Got the OpenCL version of the genetic algorithm based classifier working this morning. Actually I think it already worked, I just had a problem with the way I was testing the output. Because I don't have a better sort just yet I forced the image set to be a power of two. I left the breeding code in Java for now so I don't have to deal with random number generation.
With a population of 512 individuals, 4096 total training images (each 32x16), and using 4x4x4 classifiers it executes a little over 100 generates per second. I was hoping for a bit better but I guess a 30x speedup over single-thread cpu is good enough for now - certainly getting to a solution in 10 minutes is better than 5 hours (just a bit).

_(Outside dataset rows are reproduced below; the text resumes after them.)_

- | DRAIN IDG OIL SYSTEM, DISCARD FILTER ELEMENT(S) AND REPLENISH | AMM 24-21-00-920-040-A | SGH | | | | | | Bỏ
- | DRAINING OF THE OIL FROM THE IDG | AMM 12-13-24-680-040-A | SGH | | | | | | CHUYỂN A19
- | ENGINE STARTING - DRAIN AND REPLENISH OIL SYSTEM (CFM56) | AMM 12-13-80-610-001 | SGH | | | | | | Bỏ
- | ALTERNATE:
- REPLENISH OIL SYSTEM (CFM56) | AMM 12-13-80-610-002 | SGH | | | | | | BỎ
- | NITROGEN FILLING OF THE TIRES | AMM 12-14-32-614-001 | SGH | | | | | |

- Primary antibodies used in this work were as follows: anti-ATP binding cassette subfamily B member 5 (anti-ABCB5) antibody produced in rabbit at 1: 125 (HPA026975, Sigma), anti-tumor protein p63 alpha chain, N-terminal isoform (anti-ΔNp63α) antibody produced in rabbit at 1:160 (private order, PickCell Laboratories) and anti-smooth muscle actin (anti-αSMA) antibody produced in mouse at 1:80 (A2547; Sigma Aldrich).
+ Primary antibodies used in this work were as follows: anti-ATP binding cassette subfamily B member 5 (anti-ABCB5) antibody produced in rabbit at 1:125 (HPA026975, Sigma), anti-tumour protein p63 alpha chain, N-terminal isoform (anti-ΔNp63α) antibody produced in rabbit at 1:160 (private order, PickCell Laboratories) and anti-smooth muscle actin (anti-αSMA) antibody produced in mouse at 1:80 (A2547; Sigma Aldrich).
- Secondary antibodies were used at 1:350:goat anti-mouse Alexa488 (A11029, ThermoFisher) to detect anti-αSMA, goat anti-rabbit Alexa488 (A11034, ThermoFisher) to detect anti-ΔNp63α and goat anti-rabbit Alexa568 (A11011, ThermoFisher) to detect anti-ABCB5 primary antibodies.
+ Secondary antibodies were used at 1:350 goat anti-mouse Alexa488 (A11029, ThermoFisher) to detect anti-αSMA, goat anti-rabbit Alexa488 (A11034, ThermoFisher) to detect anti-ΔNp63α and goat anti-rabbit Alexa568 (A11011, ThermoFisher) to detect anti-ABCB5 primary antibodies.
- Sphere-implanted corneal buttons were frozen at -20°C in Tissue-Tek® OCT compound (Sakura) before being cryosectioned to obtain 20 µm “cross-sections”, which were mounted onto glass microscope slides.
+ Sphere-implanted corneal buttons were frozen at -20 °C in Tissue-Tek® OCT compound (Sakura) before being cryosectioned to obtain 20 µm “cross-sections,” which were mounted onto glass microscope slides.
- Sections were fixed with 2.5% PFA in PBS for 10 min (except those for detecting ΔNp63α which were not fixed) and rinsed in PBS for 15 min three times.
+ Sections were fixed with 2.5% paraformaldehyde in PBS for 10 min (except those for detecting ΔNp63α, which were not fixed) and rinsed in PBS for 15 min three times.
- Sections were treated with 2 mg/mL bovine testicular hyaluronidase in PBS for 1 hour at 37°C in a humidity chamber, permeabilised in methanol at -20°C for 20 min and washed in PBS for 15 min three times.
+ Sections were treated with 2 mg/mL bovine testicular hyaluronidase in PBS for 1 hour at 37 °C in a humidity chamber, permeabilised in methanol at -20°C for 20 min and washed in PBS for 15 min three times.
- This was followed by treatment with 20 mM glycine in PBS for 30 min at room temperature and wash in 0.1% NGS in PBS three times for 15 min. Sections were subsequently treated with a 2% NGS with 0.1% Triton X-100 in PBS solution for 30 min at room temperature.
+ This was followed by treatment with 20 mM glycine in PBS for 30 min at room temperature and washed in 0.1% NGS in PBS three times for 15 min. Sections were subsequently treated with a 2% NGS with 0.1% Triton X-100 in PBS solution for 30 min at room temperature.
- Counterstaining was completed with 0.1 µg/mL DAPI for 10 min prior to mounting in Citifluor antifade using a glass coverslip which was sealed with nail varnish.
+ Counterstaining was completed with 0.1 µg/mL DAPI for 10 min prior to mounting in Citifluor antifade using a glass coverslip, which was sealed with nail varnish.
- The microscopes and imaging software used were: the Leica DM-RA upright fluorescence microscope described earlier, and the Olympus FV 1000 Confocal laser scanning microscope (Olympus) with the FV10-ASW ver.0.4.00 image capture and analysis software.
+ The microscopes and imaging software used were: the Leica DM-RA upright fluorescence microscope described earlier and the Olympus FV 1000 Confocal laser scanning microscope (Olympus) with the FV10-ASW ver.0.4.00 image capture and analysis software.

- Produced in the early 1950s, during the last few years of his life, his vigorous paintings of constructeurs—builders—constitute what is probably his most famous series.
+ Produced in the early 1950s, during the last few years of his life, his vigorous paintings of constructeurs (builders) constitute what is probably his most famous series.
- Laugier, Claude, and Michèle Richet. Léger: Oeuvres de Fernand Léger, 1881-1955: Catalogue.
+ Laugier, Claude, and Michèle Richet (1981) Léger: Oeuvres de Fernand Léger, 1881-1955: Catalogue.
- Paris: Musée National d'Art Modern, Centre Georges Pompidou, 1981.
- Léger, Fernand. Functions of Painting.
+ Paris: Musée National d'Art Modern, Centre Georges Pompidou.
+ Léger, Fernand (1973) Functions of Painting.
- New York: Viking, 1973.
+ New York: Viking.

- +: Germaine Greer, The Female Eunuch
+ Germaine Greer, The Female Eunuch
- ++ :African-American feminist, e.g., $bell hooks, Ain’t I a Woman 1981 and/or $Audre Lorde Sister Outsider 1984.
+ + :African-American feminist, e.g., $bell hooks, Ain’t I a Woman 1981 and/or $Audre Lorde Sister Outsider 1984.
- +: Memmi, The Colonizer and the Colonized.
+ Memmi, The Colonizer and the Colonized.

The largest single processing element is classifying all the images. However; I am re-executing all classifiers, even those which haven't changed. So I can pretty much double the performance with my current generational settings which keeps half each iteration. The only stage which needs to run over all the whole population is the fitness ranking.
Interestingly on one of the first test runs I managed to create a perfect classifier for the training set after about 40K generations (~8 minutes). Apart from data setup i'm not sure how to tweak this to be more general - as there isn't really 'training' involved, just searching for a good solution to fit the data - i can't really cross-verify with a verify set without it just becoming the training set. A multi-stage classifier could use a verification set for adjusting the thresholds though. The quality of the training set is the most critical factor.
I also tried the three different fitness tests again (approximate area under roc, number of true-positives-before-any-false-positive and number of true-negatives before any true-positivies) and it seems the area under the ROC is by far the best measure. I guess it does work after all, and I think I was just looking at bugs before.
I also upped the mutation rate to 5 bits per off-spring. It gives a bit more 'jiggle' as the improvement rate levels off. It still requires multiple runs because each solution is different, but it seems to help it stave off stagnation for a bit longer. I thought I had a problem with breeding making too many clones of the best solution after a while; but after putting in some checking code I was only ending up with 0-10 clones in any given generation which isn't enough to care about.
I guess I will keep working toward some sort of object detector to see if everything holds up in practice, but i'd like to experiment a bit too - finding time is always the problem.